[Before-and-after change data]
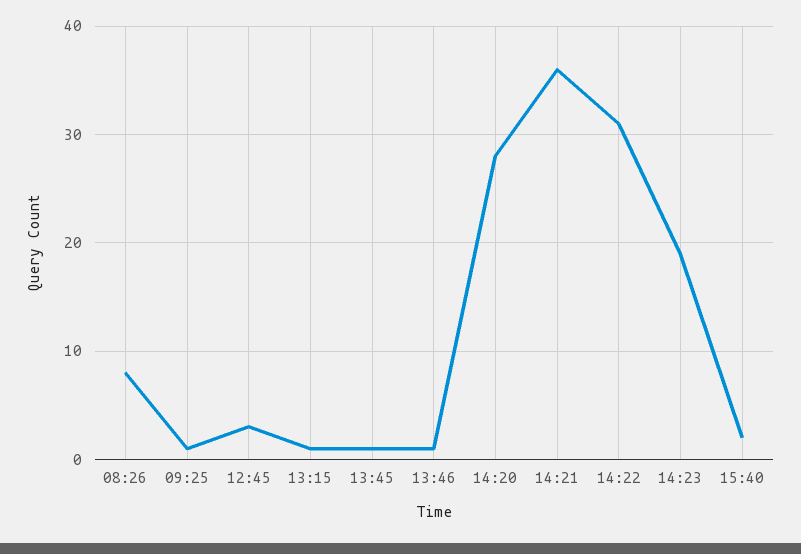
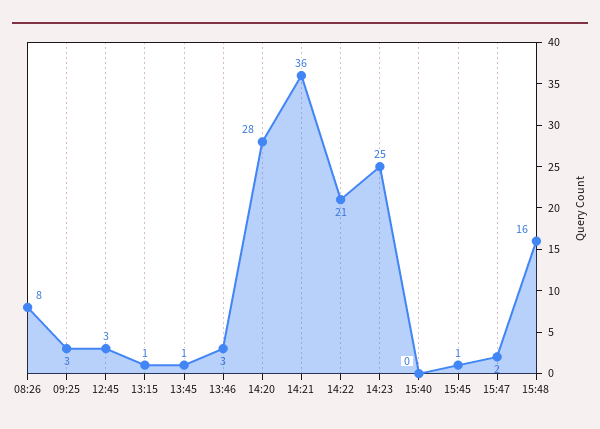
09:25: 1 -> 3
13:46: 1 -> 3
14:22: 31 -> 21
14:23: 19 -> 25
15:40: 2 -> 0
15:45: none -> 1
15:47: none -> 2
15:48: none -> 16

EXERCISE AIM:
Set down the data above exactly as written. Omit the pictures.

RESPONSE BOX:
09:25: 1 -> 3
13:46: 1 -> 3
14:22: 31 -> 21
14:23: 19 -> 25
15:40: 2 -> 0
15:45: none -> 1
15:47: none -> 2
15:48: none -> 16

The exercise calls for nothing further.